(Source data)
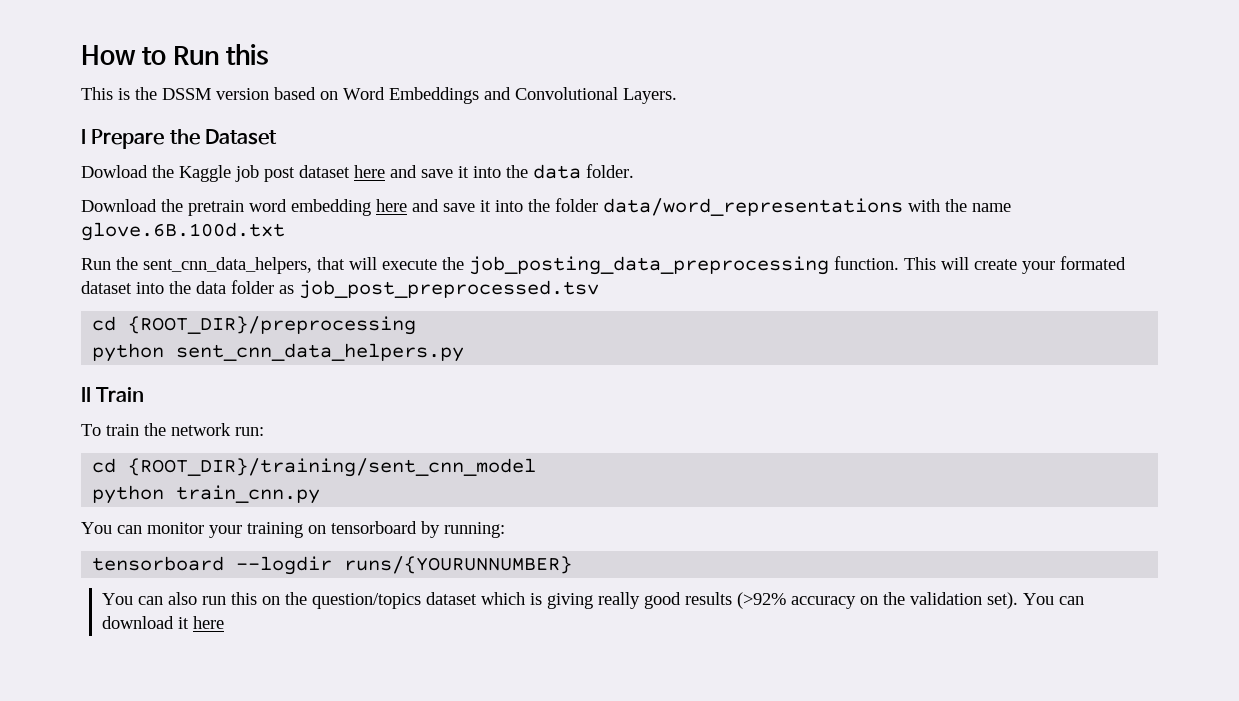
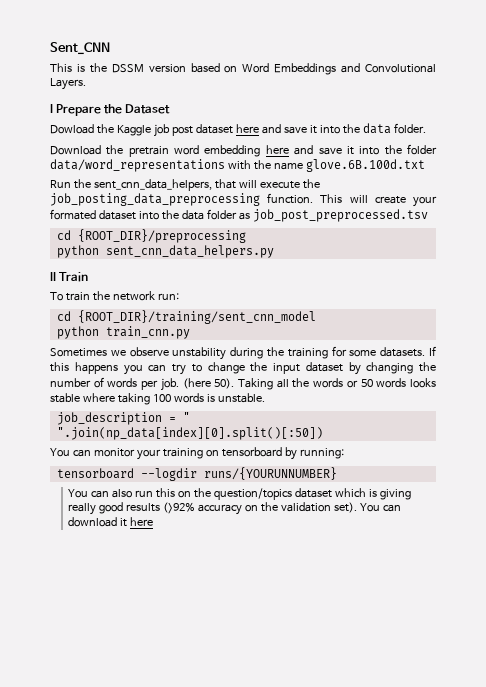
- How to Run this
+ Sent_CNN
+ Sometimes we observe unstability during the training for some datasets. If this happens you can try to change the input dataset by changing the number of words per job. (here 50). Taking all the words or 50 words looks stable where taking 100 words is unstable.
+ job_description = " ".join(np_data[index][0].split()[:50])

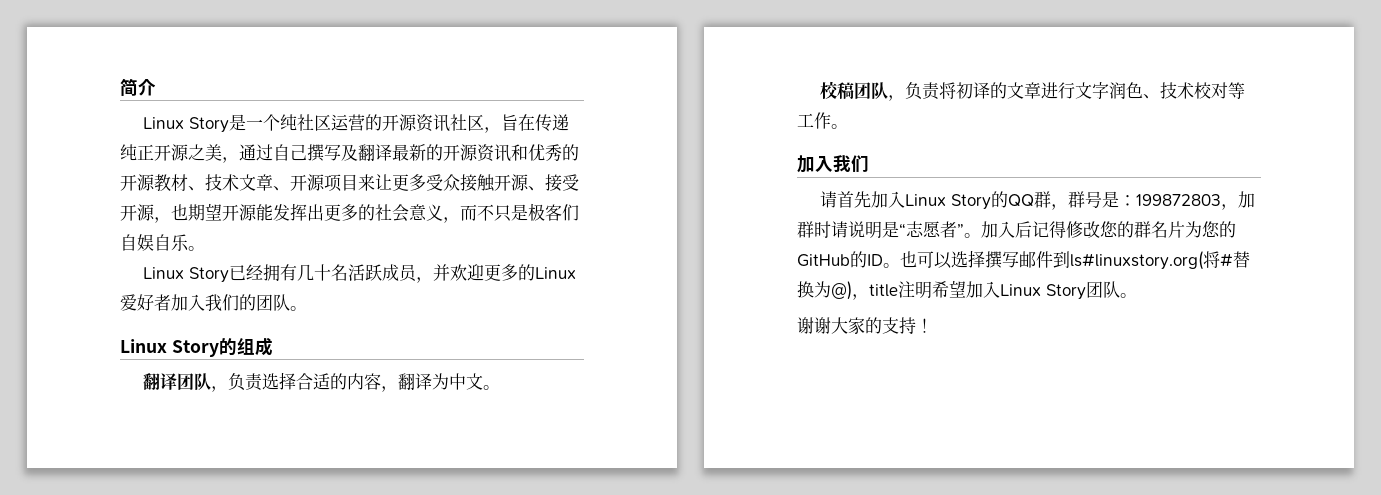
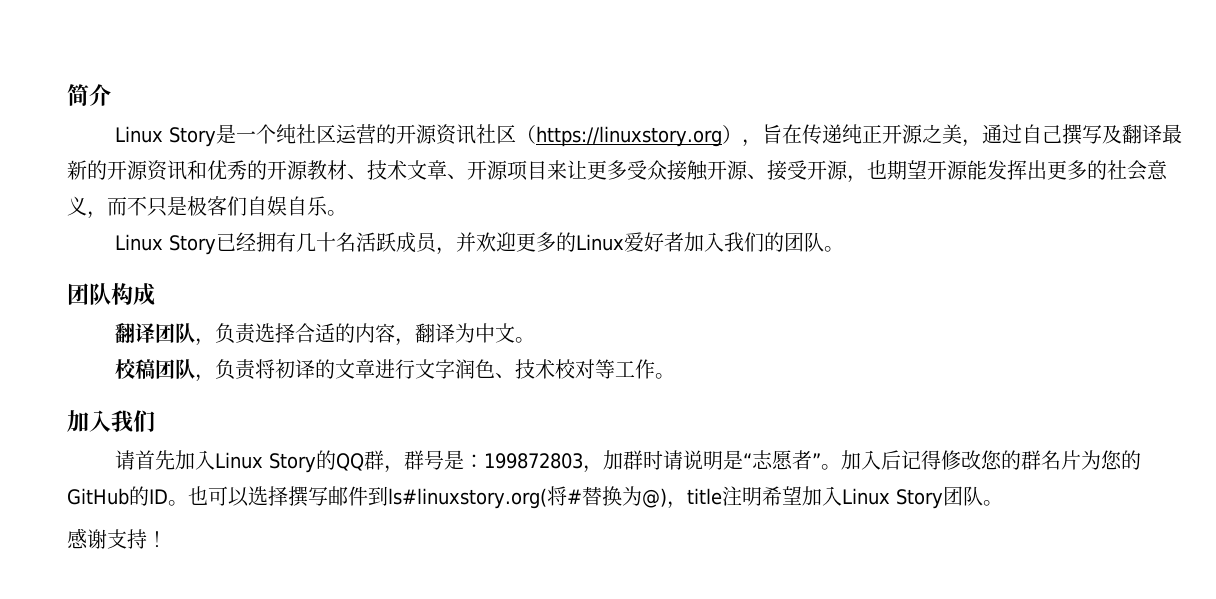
- Linux Story是一个纯社区运营的开源资讯社区，旨在传递纯正开源之美，通过自己撰写及翻译最新的开源资讯和优秀的开源教材、技术文章、开源项目来让更多受众接触开源、接受开源，也期望开源能发挥出更多的社会意义，而不只是极客们自娱自乐。
+ Linux Story是一个纯社区运营的开源资讯社区（https://linuxstory.org），旨在传递纯正开源之美，通过自己撰写及翻译最新的开源资讯和优秀的开源教材、技术文章、开源项目来让更多受众接触开源、接受开源，也期望开源能发挥出更多的社会意义，而不只是极客们自娱自乐。
- Linux Story的组成
+ 团队构成
- 谢谢大家的支持！
+ 感谢支持！

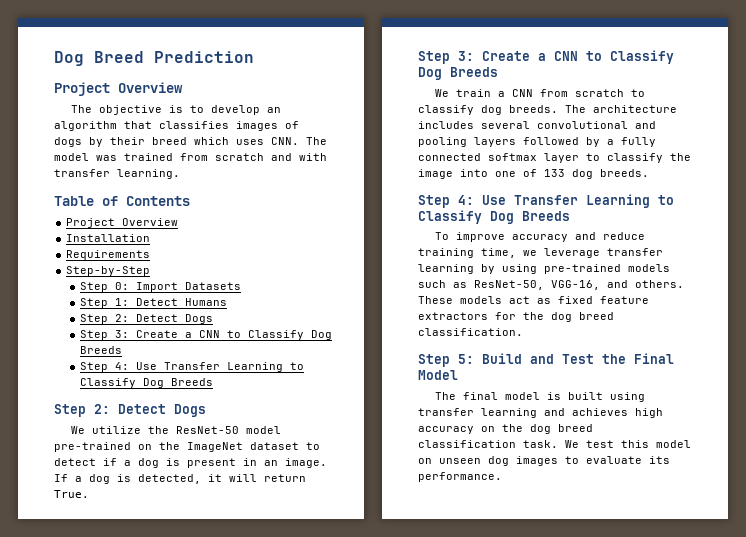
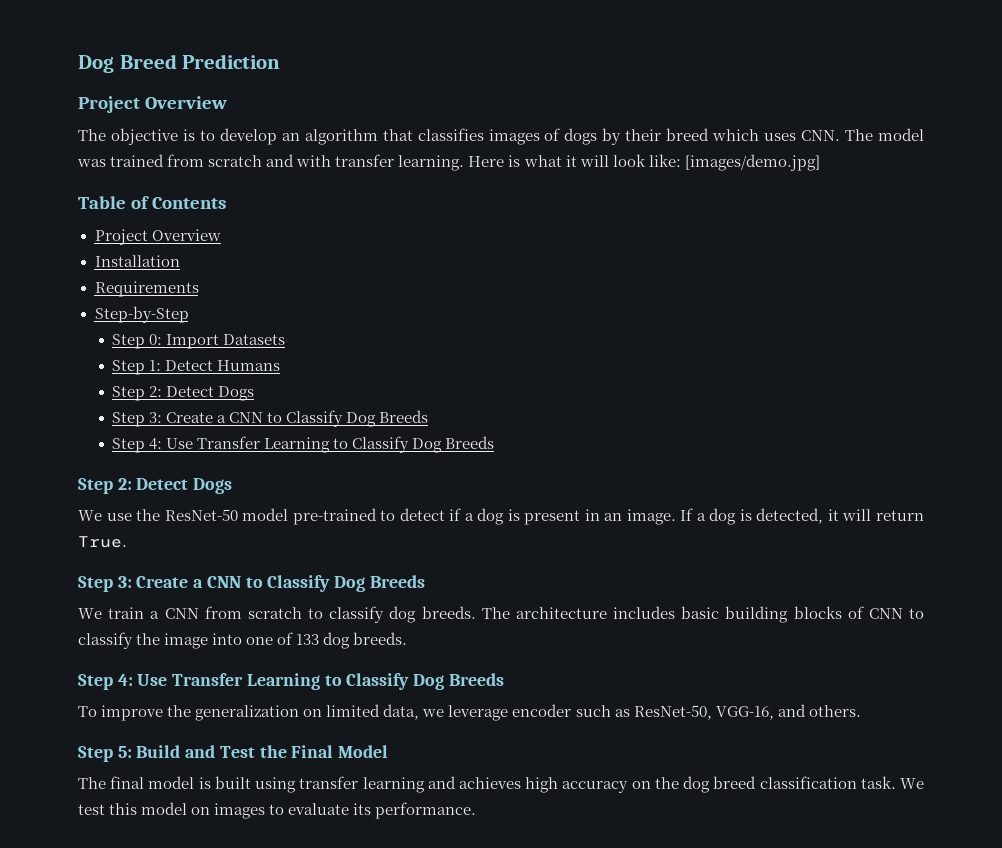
+ Here is what it will look like: [images/demo.jpg]
- We utilize the ResNet-50 model pre-trained on the ImageNet dataset to detect if a dog is present in an image.
+ We use the ResNet-50 model pre-trained to detect if a dog is present in an image.
- The architecture includes several convolutional and pooling layers followed by a fully connected softmax layer to classify the image into one of 133 dog breeds.
+ The architecture includes basic building blocks of CNN to classify the image into one of 133 dog breeds.
- To improve accuracy and reduce training time, we leverage transfer learning by using pre-trained models such as ResNet-50, VGG-16, and others. These models act as fixed feature extractors for the dog breed classification.
+ To improve the generalization on limited data, we leverage encoder such as ResNet-50, VGG-16, and others.
- We test this model on unseen dog images to evaluate its performance.
+ We test this model on images to evaluate its performance.

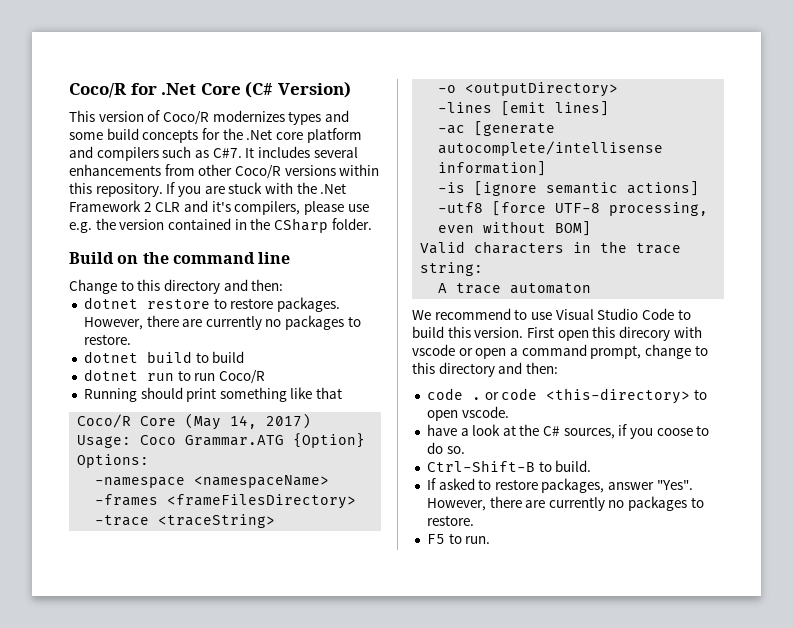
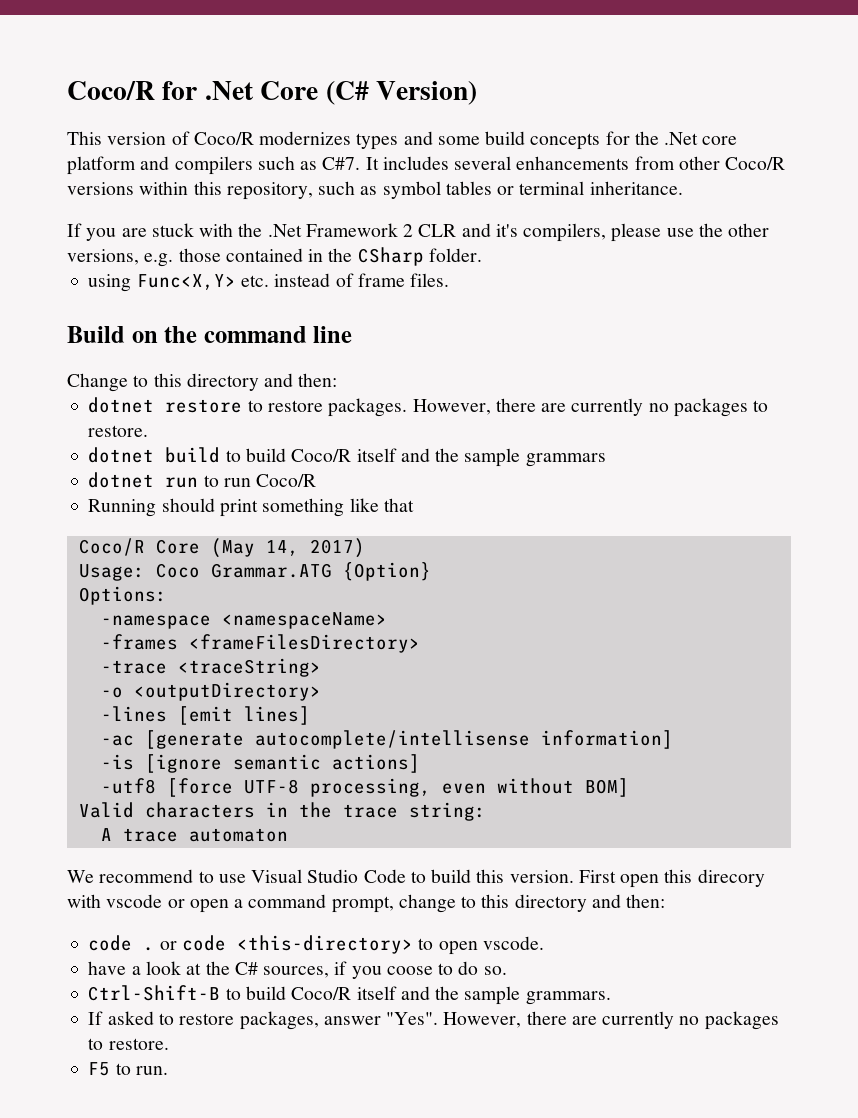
- This version of Coco/R modernizes types and some build concepts for the .Net core platform and compilers such as C#7. It includes several enhancements from other Coco/R versions within this repository. If you are stuck with the .Net Framework 2 CLR and it's compilers, please use e.g. the version contained in the CSharp folder.
+ This version of Coco/R modernizes types and some build concepts for the .Net core platform and compilers such as C#7. It includes several enhancements from other Coco/R versions within this repository, such as symbol tables or terminal inheritance.
+ If you are stuck with the .Net Framework 2 CLR and it's compilers, please use the other versions, e.g. those contained in the CSharp folder.
+ using Func<X,Y> etc. instead of frame files.
- dotnet build to build
+ dotnet build to build Coco/R itself and the sample grammars
- Ctrl-Shift-B to build.
+ Ctrl-Shift-B to build Coco/R itself and the sample grammars.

» Requirement
Take the line that contains "those contained in the CSharp folder." and each line after it down to the last of the records, and retype them exactly; add nothing else.

» Finished exercise
+ If you are stuck with the .Net Framework 2 CLR and it's compilers, please use the other versions, e.g. those contained in the CSharp folder.
+ using Func<X,Y> etc. instead of frame files.
- dotnet build to build
+ dotnet build to build Coco/R itself and the sample grammars
- Ctrl-Shift-B to build.
+ Ctrl-Shift-B to build Coco/R itself and the sample grammars.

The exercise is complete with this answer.